Kevin Aikenberry (2:05)
You know, I believe Vince, it's the best work I've done and I think hopefully can be the most impactful work I've done. Because, you know, the subtitle of the book says, navigate uncertainty and lead with confidence. And certainly we're in a world that's more uncertain than ever. And so it's super important for us to think about that and acknowledge that. And if the world is changing and uncertain, that means that we likely need to do something different as those things change. And I'm trying to give people a playbook to think a little bit differently about what they need to do to lead in and through that uncertainty.
Vince Chen (2:44)
Whenever a guest sends me the book, I always make sure to at least skim through it carefully. I read pretty fast. So while I might not promise to study every page in detail, I made sure to get a strong sense of the work.
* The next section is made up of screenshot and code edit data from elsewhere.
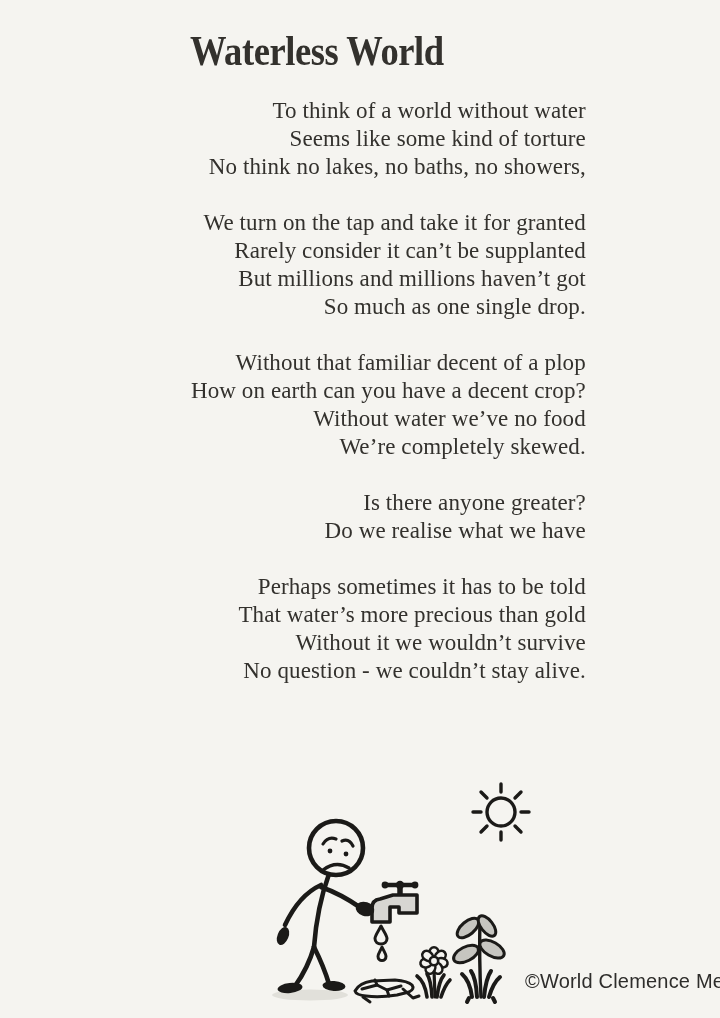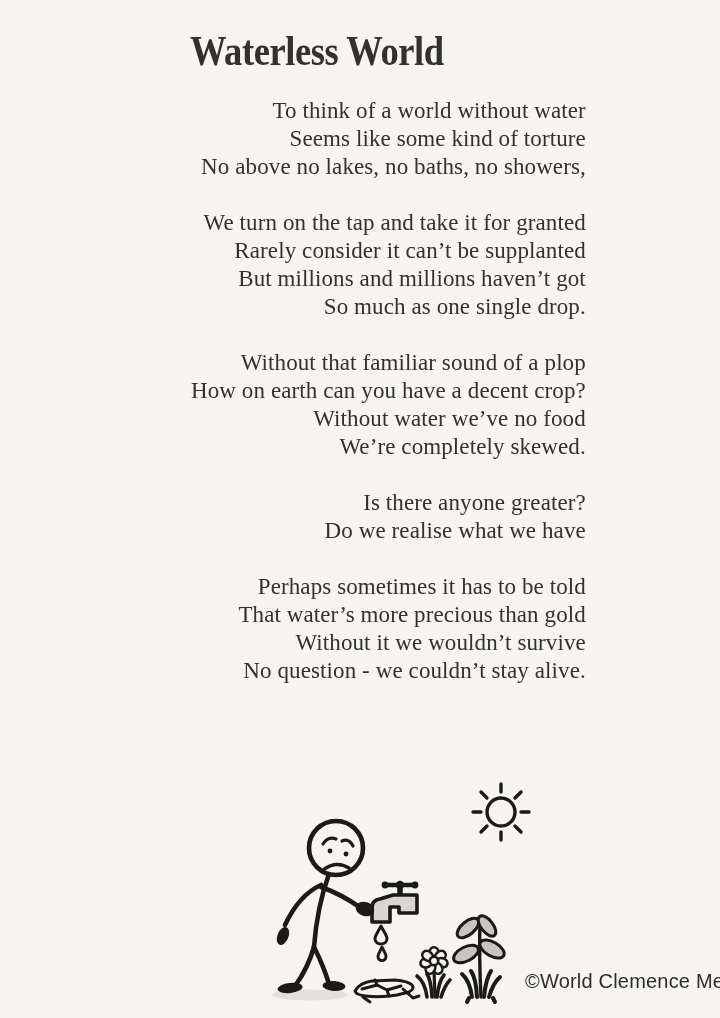--- a/index.html
+++ b/index.html
@@ -35,30 +35,30 @@
 <body>
 
 <div class="page">
 
   <h1 class="title">Waterless World</h1>
 
   <div class="poem">
     <div class="stanza">
       <div class="line">To think of a world without water</div>
       <div class="line">Seems like some kind of torture</div>
-      <div class="line">No above no lakes, no baths, no showers,</div>
+      <div class="line">No think no lakes, no baths, no showers,</div>
     </div>
     <div class="stanza">
       <div class="line">We turn on the tap and take it for granted</div>
       <div class="line">Rarely consider it can’t be supplanted</div>
       <div class="line">But millions and millions haven’t got</div>
       <div class="line">So much as one single drop.</div>
     </div>
     <div class="stanza">
-      <div class="line">Without that familiar sound of a plop</div>
+      <div class="line">Without that familiar decent of a plop</div>
       <div class="line">How on earth can you have a decent crop?</div>
       <div class="line">Without water we’ve no food</div>
       <div class="line">We’re completely skewed.</div>
     </div>
     <div class="stanza">
       <div class="line">Is there anyone greater?</div>
       <div class="line">Do we realise what we have</div>
     </div>
     <div class="stanza">
       <div class="line">Perhaps sometimes it has to be told</div>

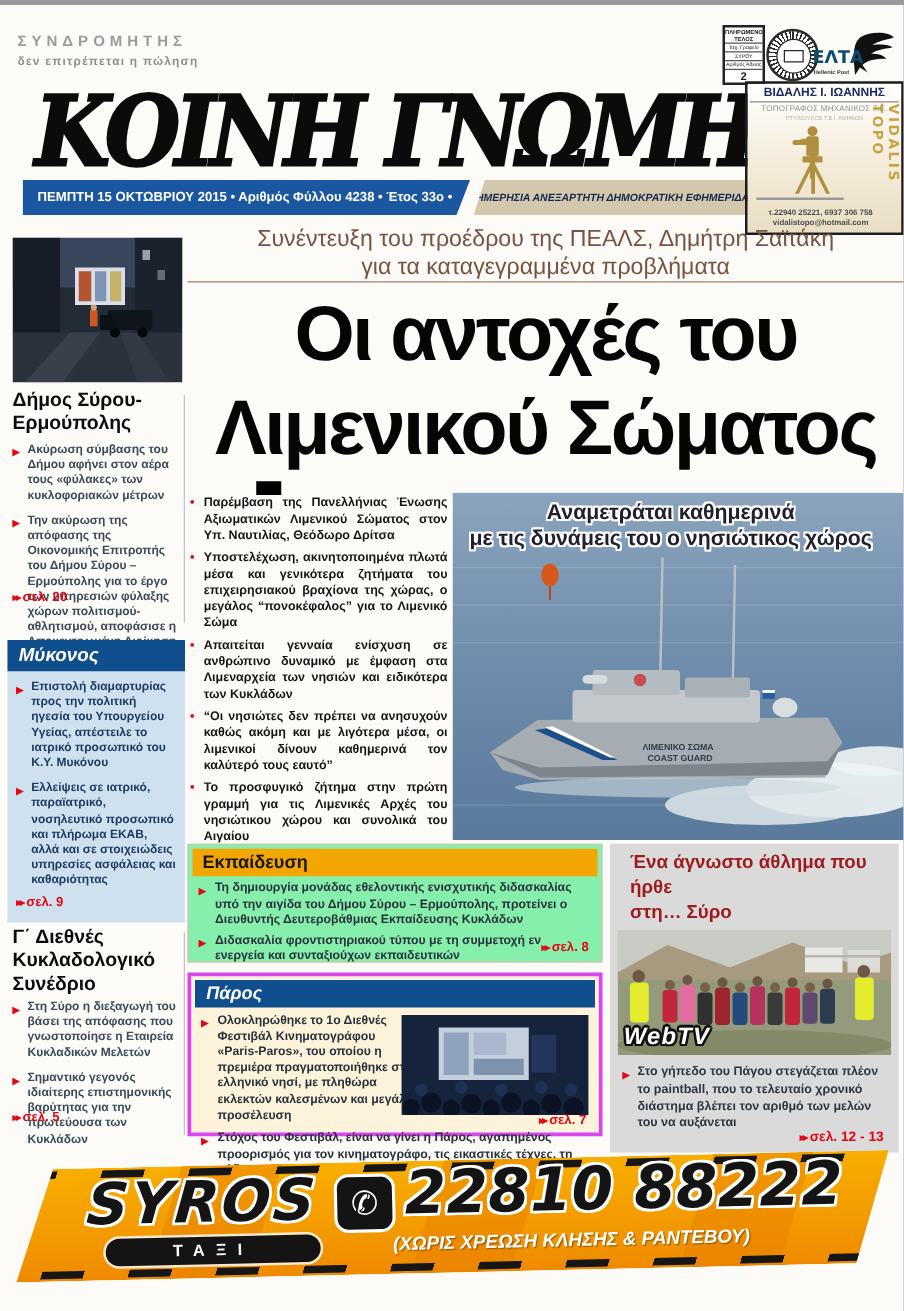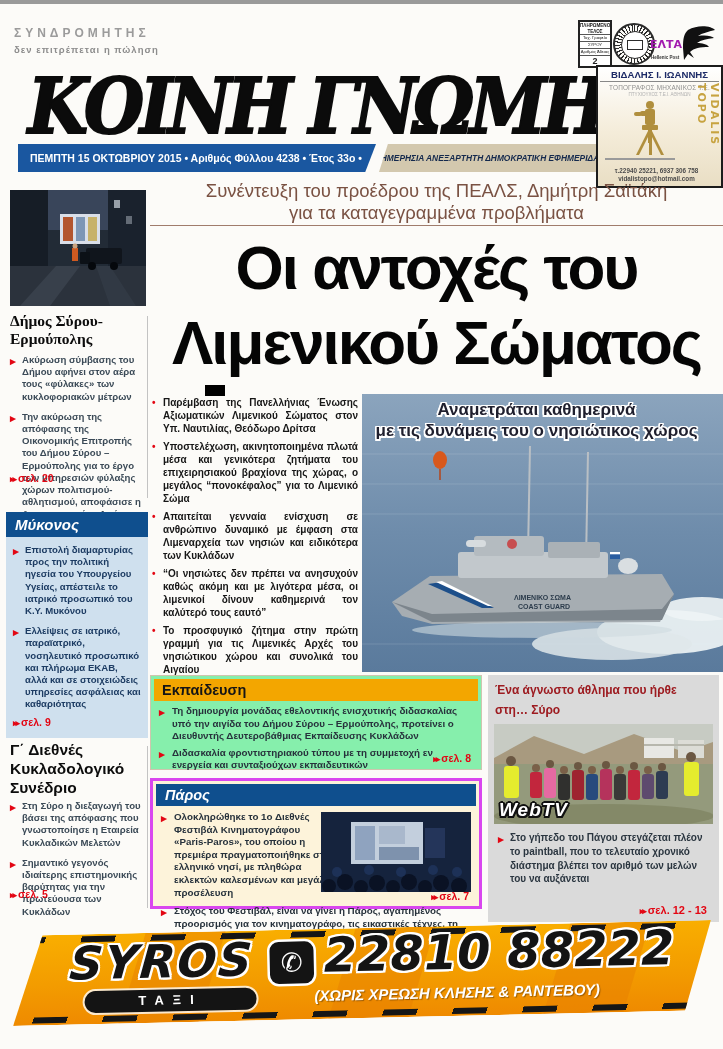--- a/index.html
+++ b/index.html
@@ -20,21 +20,21 @@
   .f5{font-size:9px;font-weight:bold;line-height:11px;border-bottom:none !important;}
 
   .stamp{position:absolute;left:613px;top:19px;width:38px;height:38px;border-radius:50%;
          border:2px solid #2b2b2b;background:
          repeating-conic-gradient(#2b2b2b 0 4deg,transparent 4deg 11deg);}
   .stamp-inner{position:absolute;left:6px;top:6px;width:26px;height:26px;border-radius:50%;
          border:1px solid #2b2b2b;background:#fff;}
   .stamp-core{position:absolute;left:12px;top:15px;width:14px;height:8px;border:1px solid #2b2b2b;}
 
   .elta{position:absolute;left:650px;top:20px;width:66px;height:42px;}
-  .elta-word{position:absolute;left:0;top:14px;font-size:11px;font-weight:bold;color:#a21caf;
+  .elta-word{position:absolute;left:0;top:14px;font-size:14px;font-weight:bold;color:#0c4a6e;
              font-family:"DejaVu Sans",sans-serif;}
   .elta-sub{position:absolute;left:1px;top:31px;font-size:4.5px;color:#333;font-weight:bold;}
 
   
   .masthead{position:absolute;left:28px;top:56px;width:565px;white-space:nowrap;
             font-family:"DejaVu Serif",serif;font-style:italic;font-weight:bold;
             font-size:69px;letter-spacing:-4px;color:#0b0b0b;
             -webkit-text-stroke:2px #0b0b0b;transform:scaleY(1.12);transform-origin:top left;}
 
   .datebar-blue{position:absolute;left:18px;top:140px;width:358px;height:28px;background:#1a57a0;
@@ -86,21 +86,21 @@
       color:#1f1f2e;font-size:17px;line-height:21px;
       text-shadow:-1.5px -1.5px 0 #fff,1.5px -1.5px 0 #fff,-1.5px 1.5px 0 #fff,1.5px 1.5px 0 #fff,
                   0 -1.5px 0 #fff,0 1.5px 0 #fff,-1.5px 0 0 #fff,1.5px 0 0 #fff;}
 
   
   .street-photo{position:absolute;left:10px;top:186px;width:136px;height:116px;overflow:hidden;}
   .vrule1{position:absolute;left:147px;top:312px;width:1px;height:182px;background:#c3c3c3;}
   .vrule2{position:absolute;left:147px;top:742px;width:1px;height:162px;background:#c3c3c3;}
 
   .syros-title{position:absolute;left:10px;top:308px;width:136px;font-size:15.5px;font-weight:bold;
-               line-height:18px;color:#0c0c0c;font-family:Liberation Serif, serif;}
+               line-height:18px;color:#0c0c0c;}
   .syros-bullets{position:absolute;left:10px;top:350px;width:134px;}
   .side-bullet{position:relative;padding-left:12px;font-size:9.6px;line-height:12.2px;
                color:#3b4a57;font-weight:bold;margin-bottom:8px;}
   .syros-ref{position:absolute;left:10px;top:468px;width:134px;}
 
   .mykonos{position:absolute;left:6px;top:508px;width:142px;height:226px;background:#cfe0ee;}
   .mykonos-header{height:25px;background:#0f4f8e;color:#fff;font-weight:bold;font-style:italic;
                font-size:15px;line-height:25px;padding-left:9px;}
   .mykonos-body{padding:7px 7px 0 7px;}
   .mykonos .side-bullet{color:#1d3c63;}
@@ -128,21 +128,21 @@
          font-style:italic;font-size:14.5px;line-height:22px;padding-left:9px;}
   .paros-body{position:relative;padding:5px 8px 0;}
   .paros-b0{width:158px;}
   .cinema-photo{position:absolute;right:8px;top:6px;width:150px;height:80px;overflow:hidden;}
   .paros .pageref{position:absolute;right:10px;bottom:4px;}
 
   
   .sports{position:absolute;left:488px;top:671px;width:231px;height:247px;background:#dadada;}
   .sports-header{margin:4px 4px 0;height:25px;background:#a01b20;color:#fff;font-weight:bold;
          font-size:13.5px;line-height:25px;padding-left:8px;letter-spacing:.2px;}
-  .sports-title{padding:5px 7px 2px;color:#9d1b20;font-weight:bold;font-size:12px;line-height:20px;}
+  .sports-title{padding:5px 16px 2px;color:#9d1b20;font-weight:bold;font-size:15px;line-height:20px;}
   .paintball-photo{position:relative;margin:2px 6px 0;width:219px;height:100px;overflow:hidden;}
   .webtv{position:absolute;left:5px;bottom:3px;color:#fff;font-weight:bold;font-style:italic;
          font-size:19px;letter-spacing:1px;
          text-shadow:-1.5px -1.5px 0 #111,1.5px -1.5px 0 #111,-1.5px 1.5px 0 #111,1.5px 1.5px 0 #111,
                      0 2px 0 #111,0 -2px 0 #111,2px 0 0 #111,-2px 0 0 #111;}
   .sports-bullet-wrap{padding:7px 10px 0;}
   .sports .side-bullet{color:#2b3640;line-height:13.8px;font-size:10px;}
   .sports .pageref{position:absolute;right:12px;bottom:6px;font-size:11px;}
Now, looking at your book right here, there's one sentence from the introduction that really caught my eye. Let me read it out loud. Everything seems to be changing, yet the most important things aren't changing at all. The words aren't changing at all are written in italics. So my immediate question to you is, what are those most important things that aren't changing?
Kevin Aikenberry (3:44)
I'll answer that, but I want to say something else that's really important about change in general. And that is so often when we're leading a change or even thinking about change, we say, oh my gosh, everything is different. And the reality is it's almost never all different. And in fact, we make, we make the change efforts harder when we only talk about what's changing and don't talk about what's the same. So the first thing I think is an important point is that. So we're introducing a new process in our organization and one of the most important things we can do is say, okay, there's 12 parts of the. There are 12 steps in this process and we are drastically changing four of them. But everybody, eight of these steps aren't changing. And so we lower the anxiety level and we raise the clarity level simply by doing that and reminding people that not everything's changing. So there's an underlying truth there that is inside of that statement. But to your point directly, people have been leading other humans for centuries. And while context is changing, which is a big part of this, the idea of this book, while context is changing, when I started leading 30 years ago, I did have a fax machine. I didn't have email yet. Quite. And I didn't have a website and there weren't podcasts and we could go on and on and we can have the phones that we have now, all that stuff. But what was the same as now is that teams behave in certain ways based on team dynamics. And human beings are still human beings. Amazing, wonderful, remarkable, and messy. And all of that is still true, will continue to be true. And there are truths about leading, there are truths about influencing, There are truths about human behavior and group dynamics that aren't changing. And so when we try to say everything's changing, we are missing the boat and losing sight of the foundational stuff. Your values as a leader are likely not changing. And those most important things you and Wayne talked about, the long distance leader. And in that book, we say rule number one is think low, think leadership first, location second. And most people want to flip that around and say, oh my gosh, it's all different. Nope, it's leadership. And then the nuances that are important based on the fact that we're not in the same place matter a lot. But we got to start by with what's not changing and probably not going to change, certainly not in my lifetime.